Bölüm 18

52.3K 1.3K 186
                                    

Merhaba arkadaşlar,

Kitabı okuma oranımız oldukça iyi ama kimse beğenmiyor. O yüzden ben de sınır koymaya karar verdim.

Yeni bölüm için 5 beğeni ve 10 yorum istiyorum.

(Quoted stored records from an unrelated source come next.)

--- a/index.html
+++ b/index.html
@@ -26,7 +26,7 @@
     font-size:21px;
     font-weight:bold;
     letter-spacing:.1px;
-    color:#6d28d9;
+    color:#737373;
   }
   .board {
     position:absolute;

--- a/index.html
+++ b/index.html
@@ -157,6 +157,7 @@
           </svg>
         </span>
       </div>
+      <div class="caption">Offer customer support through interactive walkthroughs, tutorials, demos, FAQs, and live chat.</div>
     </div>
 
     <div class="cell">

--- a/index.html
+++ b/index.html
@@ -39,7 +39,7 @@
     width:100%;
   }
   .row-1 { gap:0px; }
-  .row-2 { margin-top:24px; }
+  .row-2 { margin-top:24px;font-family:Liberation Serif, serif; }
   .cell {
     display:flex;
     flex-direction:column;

Sınırı aştığımız zaman yeni bölüm hemen gelecektir.

Teşekkürler. 💜

>><<

Kollarımın arasında uyuyan uğur böceğime baktım. Çok masumdu, küçük bedeni, küçücük elleri vardı. O benim mucizemdi. O benimdi. Bana aitti. Benden bir parçaydı. Halen inanamıyordum. Bu cadının gelişi o kadar sancılı bir süreçti ki, hayatımın en zor zamanlarıydı. Az kalsın onu aldıracağımı düşündükçe ağlayasım geliyordu. İyi ki aldırmamıştım. Burnuma dolan kokusu bana tanıdık kokuları hatırlatsada o kadar huzur vereciydi ki asla yanından ayrılmak istemiyordum. Anlını öpüp yataktan kalktım. Kızımın açılan üstünü örtüp odadan çıktım.

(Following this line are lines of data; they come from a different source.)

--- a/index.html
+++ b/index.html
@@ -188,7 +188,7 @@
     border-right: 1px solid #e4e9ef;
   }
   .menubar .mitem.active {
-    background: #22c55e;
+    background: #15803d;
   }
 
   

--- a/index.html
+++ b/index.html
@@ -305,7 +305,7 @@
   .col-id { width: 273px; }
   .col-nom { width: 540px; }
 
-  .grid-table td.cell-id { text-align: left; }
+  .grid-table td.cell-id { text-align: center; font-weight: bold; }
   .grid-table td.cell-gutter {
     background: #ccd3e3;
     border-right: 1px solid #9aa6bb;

Çok yorgun hissediyordum. Fiziken değildi bu yorgunluk, ruhen bir yorgunluğum vardı. Gördüğüm kötü rüyalar yüzünden uyuyamamıştım. Her gözlerimi kapattığımda Henry'nin onu götürdüğünü görüyordum. Defalarca ağlayarak uyanmıştım. Mutfağa girip kahve makinesini çalıştırdım. Bugün en çok ihtiyacım olacak şey oydu. Kollarımı doladığımda dün Henry'nin sıktığı kolumun morardığını gördüm. Her zaman bıraktığı morlukları bu seferkinden farklıydı. Onlar aşk morluğuyken bu öfkenin morluğuydu.

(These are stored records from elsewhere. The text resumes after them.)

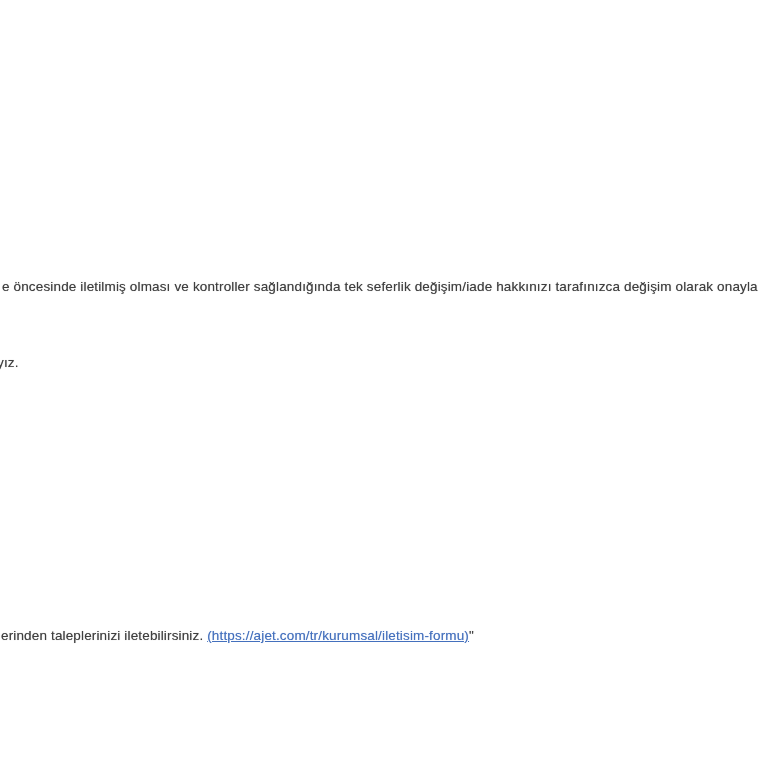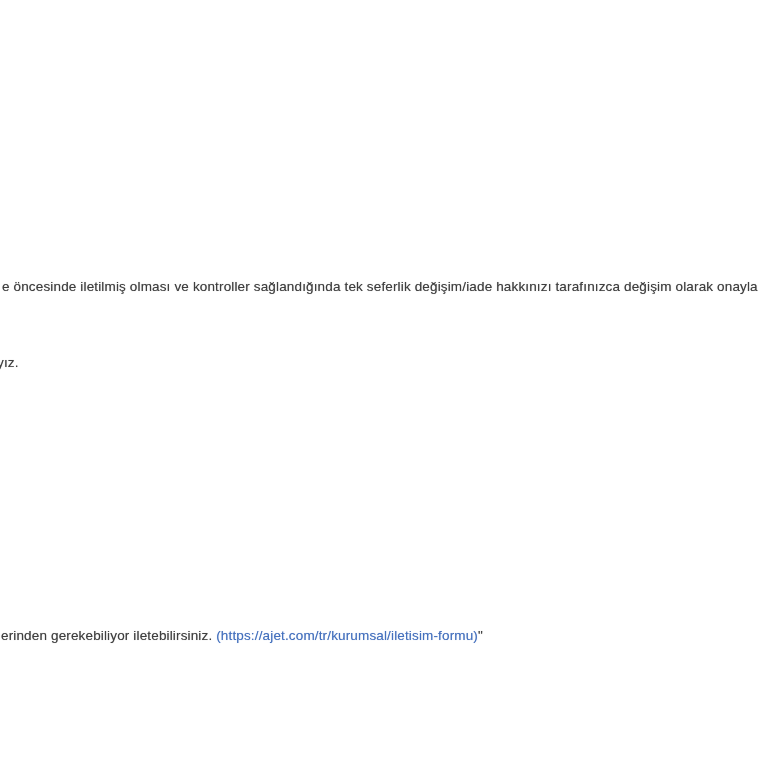--- a/index.html
+++ b/index.html
@@ -50,7 +50,7 @@
 
   <div class="line l3">yız.</div>
 
-  <div class="line l4"><span>erinden gerekebiliyor iletebilirsiniz. </span><a class="link">(https://ajet.com/tr/kurumsal/iletisim-formu)</a><span>"</span></div>
+  <div class="line l4"><span>erinden taleplerinizi iletebilirsiniz. </span><a class="link">(https://ajet.com/tr/kurumsal/iletisim-formu)</a><span>"</span></div>
 
 </div>
 

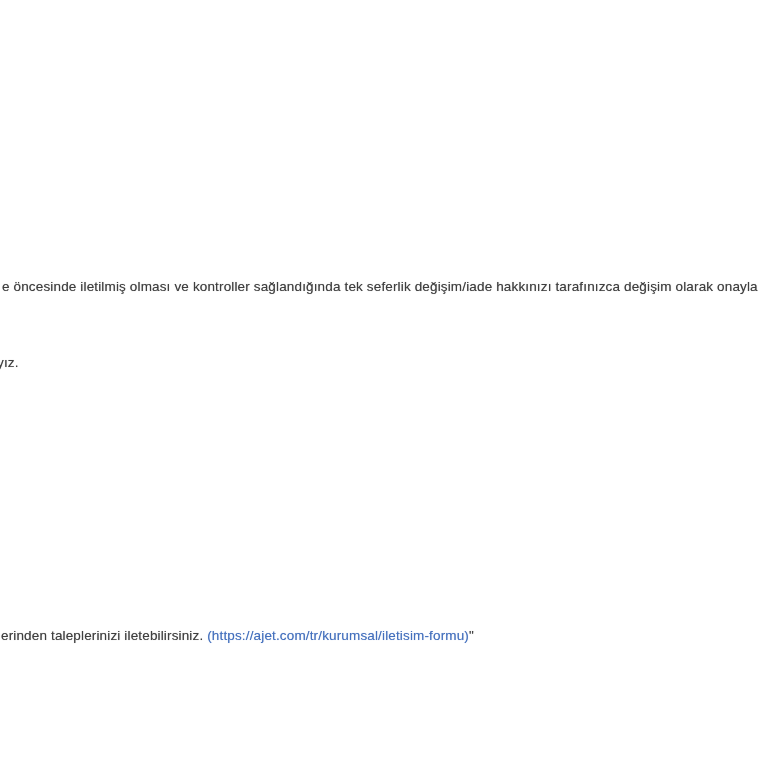--- a/index.html
+++ b/index.html
@@ -36,6 +36,7 @@
   .l4 { top: 626px; left: 1px; }
   .link {
     color: var(--link-color, #4470bd);
+    text-decoration: underline;
     text-shadow: 0 0 0.7px rgba(68,112,189,0.55);
     cursor: pointer;
   }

Hayatımdan çıkıp gitmesini istiyordum. Yeterince mahvetmişti zaten, yeterince kırıp dökmüştü. Daha fazlasını bünyem kaldıramıyordu. Kahve makinemin ötüşüyle sıcak kahvemi kupaya doldurdum. Dudaklarıma götürüp bir yudum aldım. Sıcak kahve geçtiği yerleri yakmıştı ama aynı zamanda çok iyi gelmişti. Mutfağın penceresinden güneşin doğuşunu izledim bir süre. Her gün Henry'nin soğuk bakışlarıyla uğraşmak çok zor olacaktı.

>><<

Çaldığım kapının açılmasını bekliyordum. Dişlerimi sıkmaktan artık çenem uyuşmuştu. Lisa kapıyı gülerek açtı. "Hoşgeldiniz efendim.", gülümsedim. "Teşekkür ederim." dedim. "Siz atölyeye çıkın Bay Cavill yanınıza gelecekmiş efendim." dedi. Kafamı sallayıp yukarıya çıktım. Çalışan terzi kadınlar bugün gelmemişti. Görünüşe göre tek başımaydım. Telefonum çaldığında hemen çantamı açıp çıkardım. "Efendim?", "El bu cadı kızın seni istiyor!", dedi. Gülmüştüm. "Ver bakalım." dedim. "Anneciğim?", "Efendim Anneciğim.", "Anneciğim ben seni çok özledim.", ufak bir kahkaha attım. "Uğur böceğim daha bir saat önce görüşmemiş miydik?", dedim. Tüm gece koynumda yattığı yetmemişti görünüşe göre. "Anneciğim olsun ben seni çok özledim geç kalma." dedi küçük cadı. "Pekala anneciğim söz veriyorum bugün geç kalmayacağım ama sen de kahvaltı yapacaksın tamam mı?", Beth tam bir meyve hastası çocuktu. Tüm öğünlerinde meyve yese asla gıkı çıkmazdı. "Tamam anneciğim, seni çok çok çok seviyorum.", dedi. "Ben de seni çok çok çok seviyorum. Akşam görüşürüz." dedim. Beth, telefonu Stev vermişti. "Tanrım bu kızın çenesi beni bir gün öldürecek." dedi. Kahkaha attım. "Stev, lütfen ama Beth'in böyle olmasının sorumlusu sensin, daha bir aylıkken hiç durmadan sürekli şarkı söylersen olacağı buydu." dedim. Telefonla birlikte arkamı döndüğümde Merdivenlerin başında Henry'nin çatık kaşlarıyla karşılaşınca yüzümdeki gülümseme donmuştu. Stev'in bir şey söylemesini beklemeden telefonu kapattım.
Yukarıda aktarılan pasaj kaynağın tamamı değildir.